→ **EXERCISE DESCRIPTION**
Only the lines below from the one containing "of the data." to the one containing "- Correlation Analysis: Applying" should be repeated, both included and unchanged.

(Beginning of DATA TO USE)

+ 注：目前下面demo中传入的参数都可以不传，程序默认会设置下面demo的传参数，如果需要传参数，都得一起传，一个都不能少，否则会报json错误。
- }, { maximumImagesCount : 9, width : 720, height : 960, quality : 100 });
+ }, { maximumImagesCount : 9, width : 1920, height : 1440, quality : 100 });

(End of DATA TO USE)
(Beginning of DATA TO USE)

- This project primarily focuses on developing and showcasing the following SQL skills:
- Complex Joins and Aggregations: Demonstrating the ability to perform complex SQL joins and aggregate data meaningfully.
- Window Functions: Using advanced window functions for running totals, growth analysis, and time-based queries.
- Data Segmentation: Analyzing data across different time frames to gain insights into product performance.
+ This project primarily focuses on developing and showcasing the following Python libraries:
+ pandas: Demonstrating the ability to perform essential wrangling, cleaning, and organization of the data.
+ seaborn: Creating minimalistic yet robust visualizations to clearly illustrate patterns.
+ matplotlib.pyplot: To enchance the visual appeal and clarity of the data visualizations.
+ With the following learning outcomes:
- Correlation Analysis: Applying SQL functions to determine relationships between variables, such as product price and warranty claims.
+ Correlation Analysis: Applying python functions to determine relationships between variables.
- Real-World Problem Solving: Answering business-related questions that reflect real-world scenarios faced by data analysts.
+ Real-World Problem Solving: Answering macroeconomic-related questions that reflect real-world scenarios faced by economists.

(End of DATA TO USE)
(Beginning of DATA TO USE)

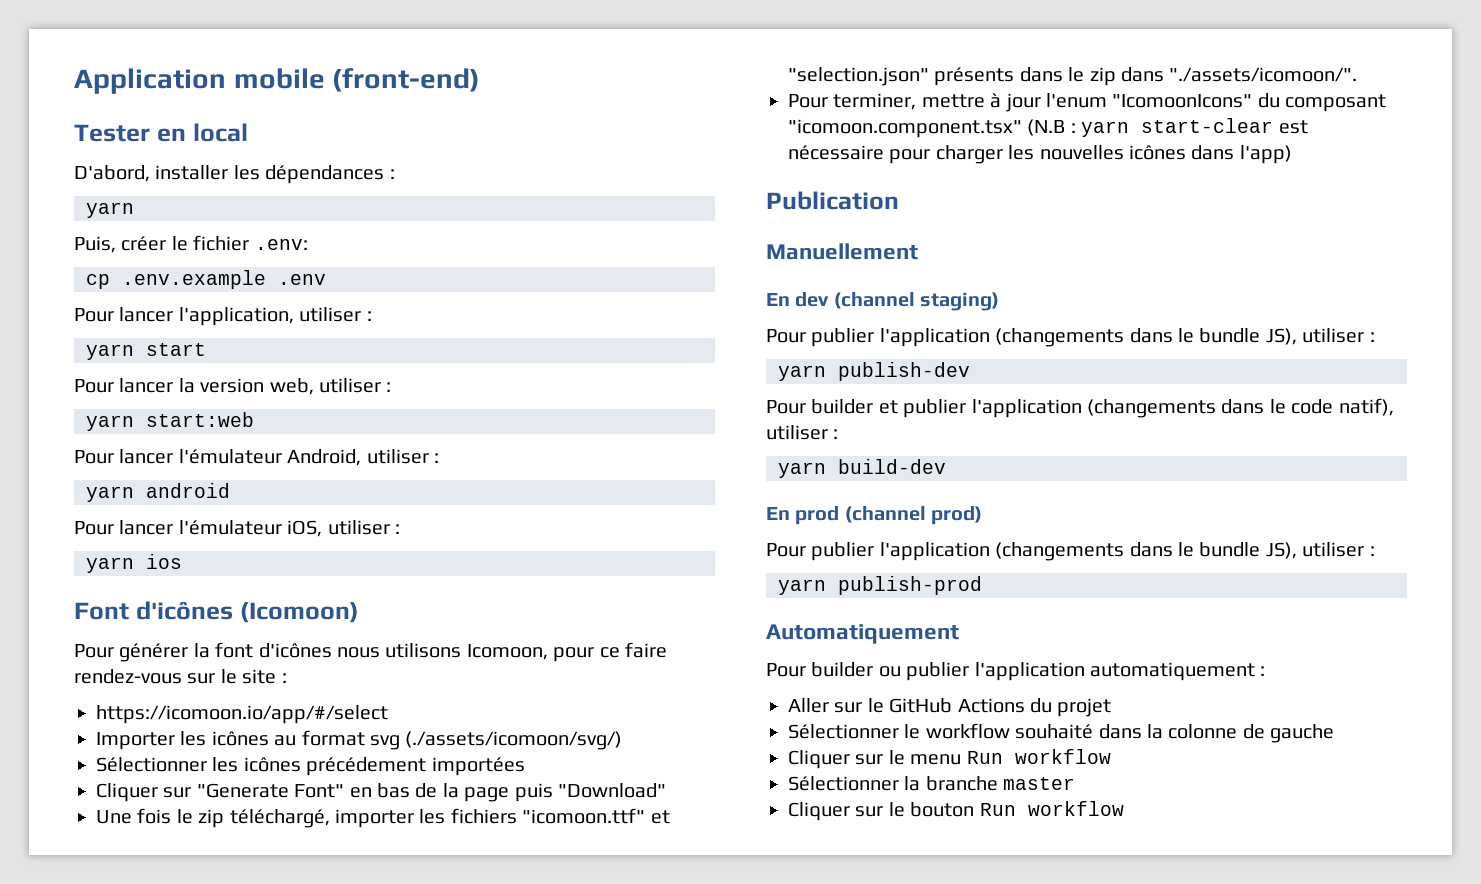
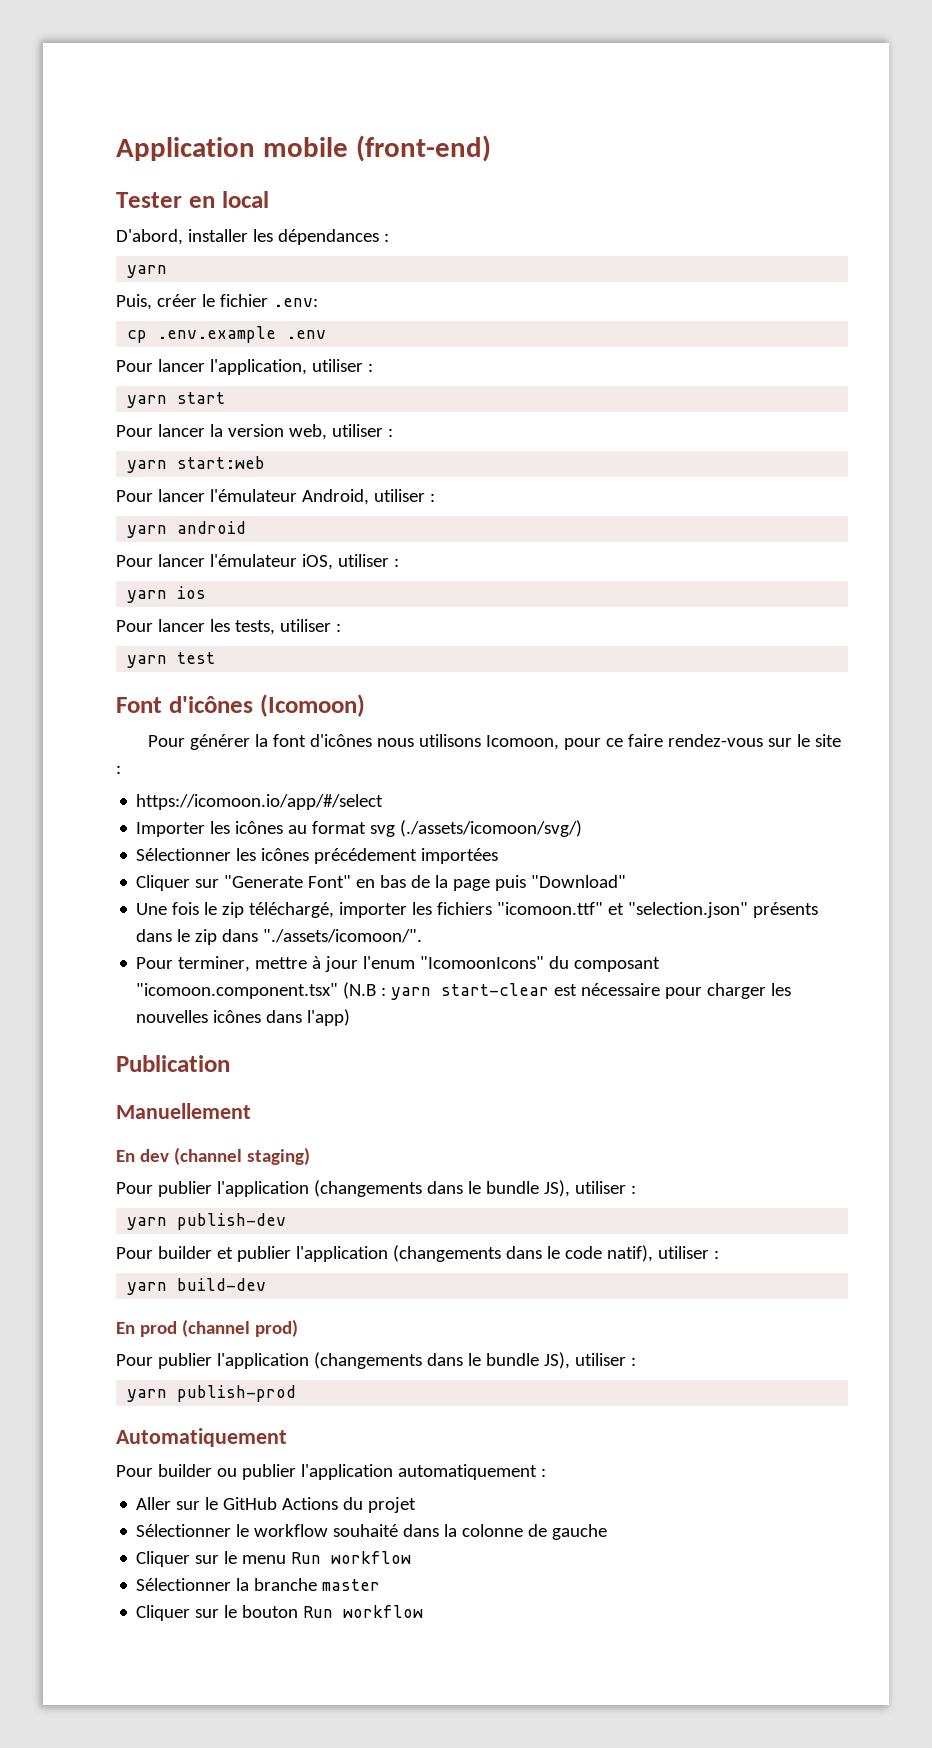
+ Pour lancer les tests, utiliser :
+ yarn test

(End of DATA TO USE)

→ **SOLVED PROBLEM**
+ pandas: Demonstrating the ability to perform essential wrangling, cleaning, and organization of the data.
+ seaborn: Creating minimalistic yet robust visualizations to clearly illustrate patterns.
+ matplotlib.pyplot: To enchance the visual appeal and clarity of the data visualizations.
+ With the following learning outcomes:
- Correlation Analysis: Applying SQL functions to determine relationships between variables, such as product price and warranty claims.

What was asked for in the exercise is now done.